Only the lines containing "monster" should appear in the answer, copied from the listing below.

—————

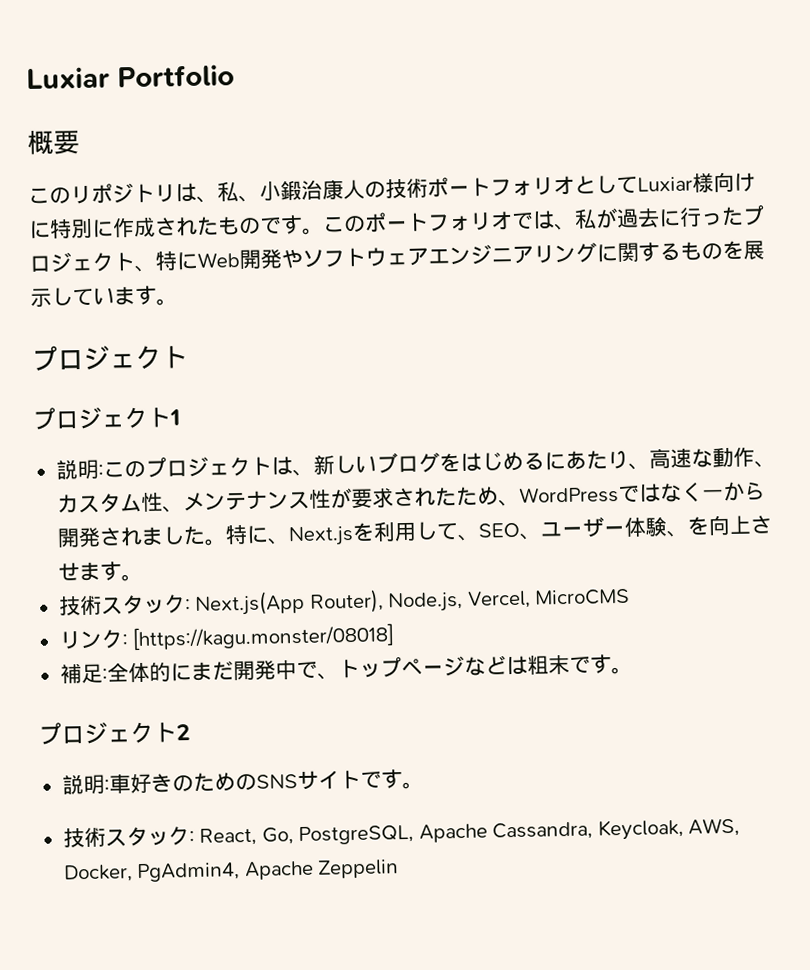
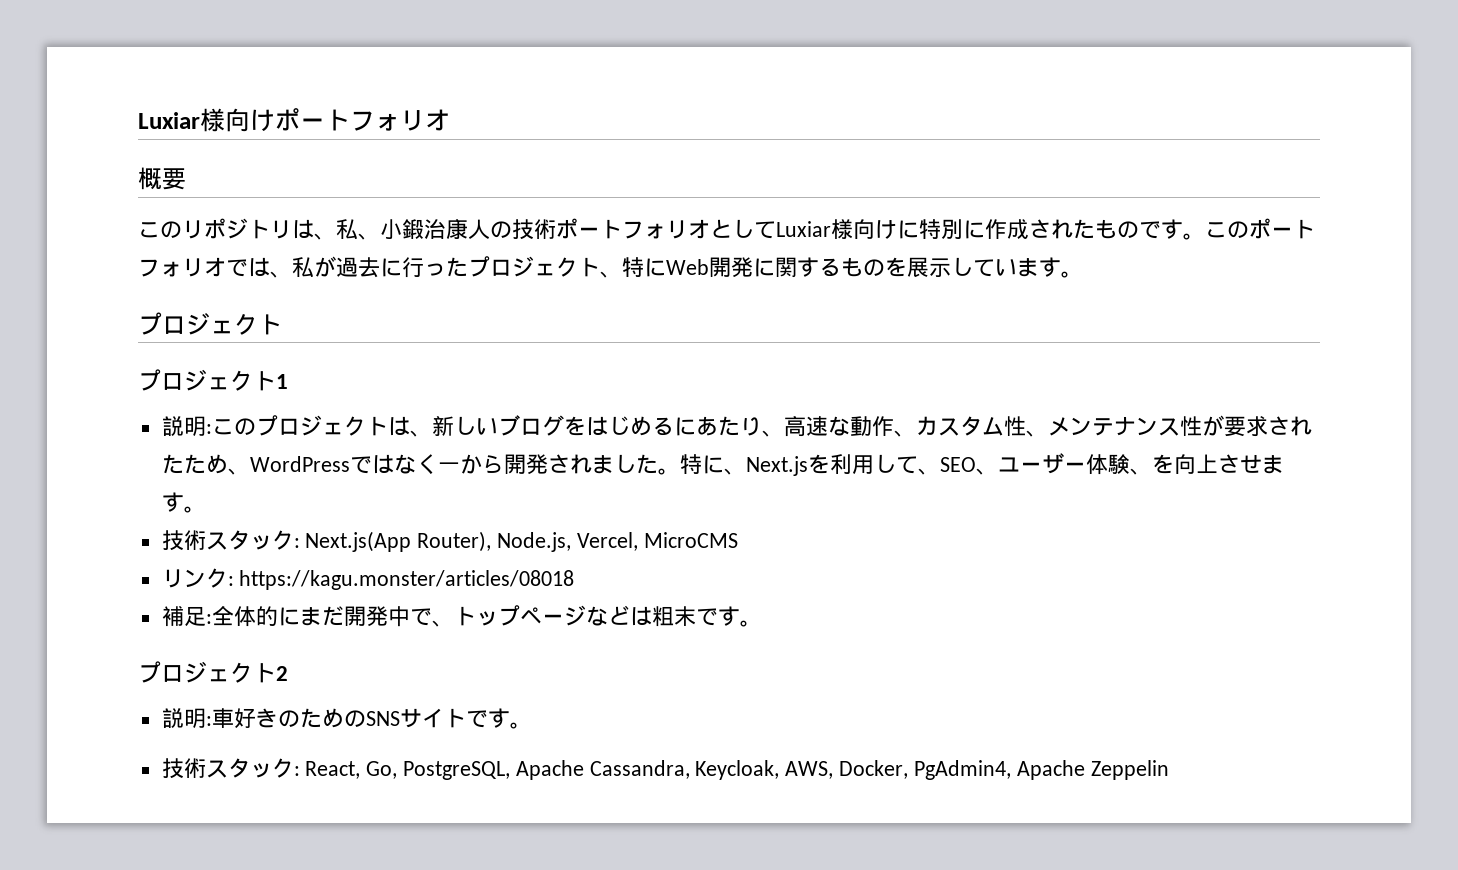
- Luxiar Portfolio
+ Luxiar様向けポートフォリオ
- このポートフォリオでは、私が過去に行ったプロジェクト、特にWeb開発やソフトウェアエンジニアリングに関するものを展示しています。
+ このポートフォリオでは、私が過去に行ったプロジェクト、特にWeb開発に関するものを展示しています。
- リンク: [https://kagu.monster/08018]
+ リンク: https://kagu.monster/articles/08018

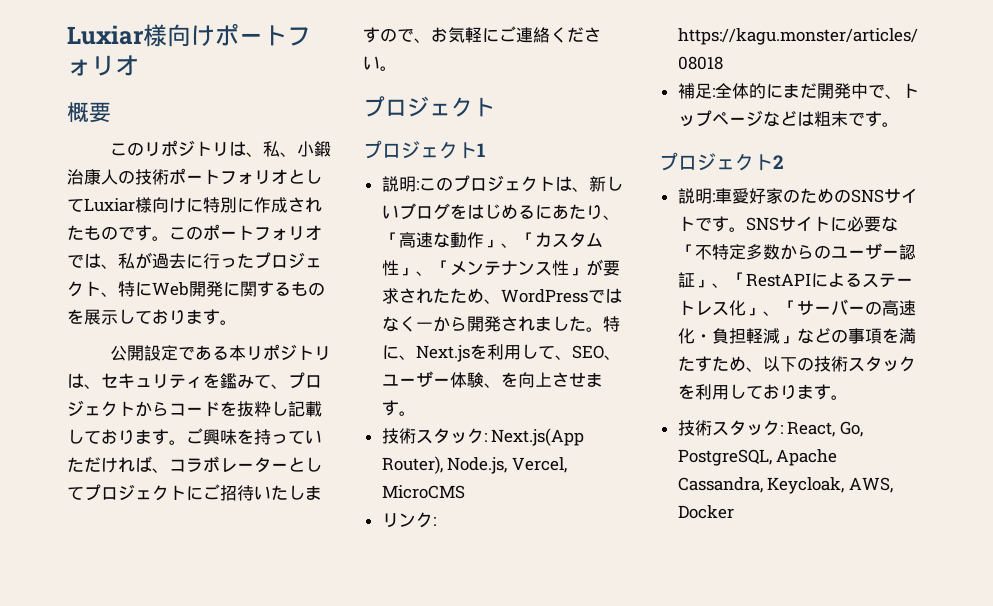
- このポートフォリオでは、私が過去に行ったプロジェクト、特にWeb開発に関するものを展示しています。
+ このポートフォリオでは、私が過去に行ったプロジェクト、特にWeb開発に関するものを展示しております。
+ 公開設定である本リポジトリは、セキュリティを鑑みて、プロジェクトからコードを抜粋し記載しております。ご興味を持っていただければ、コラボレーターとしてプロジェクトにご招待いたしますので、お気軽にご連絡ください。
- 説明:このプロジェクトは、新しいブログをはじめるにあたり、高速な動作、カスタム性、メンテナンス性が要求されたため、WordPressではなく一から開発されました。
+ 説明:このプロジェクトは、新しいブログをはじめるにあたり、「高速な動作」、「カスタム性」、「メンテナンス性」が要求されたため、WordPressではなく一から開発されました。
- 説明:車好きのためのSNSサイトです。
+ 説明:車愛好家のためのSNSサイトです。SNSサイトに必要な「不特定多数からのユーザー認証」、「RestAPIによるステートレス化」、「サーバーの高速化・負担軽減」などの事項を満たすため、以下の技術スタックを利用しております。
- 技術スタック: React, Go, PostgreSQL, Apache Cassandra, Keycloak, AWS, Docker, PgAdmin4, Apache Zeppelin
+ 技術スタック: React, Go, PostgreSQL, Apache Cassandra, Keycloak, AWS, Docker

—————

◆ Result of the task:
- リンク: [https://kagu.monster/08018]
+ リンク: https://kagu.monster/articles/08018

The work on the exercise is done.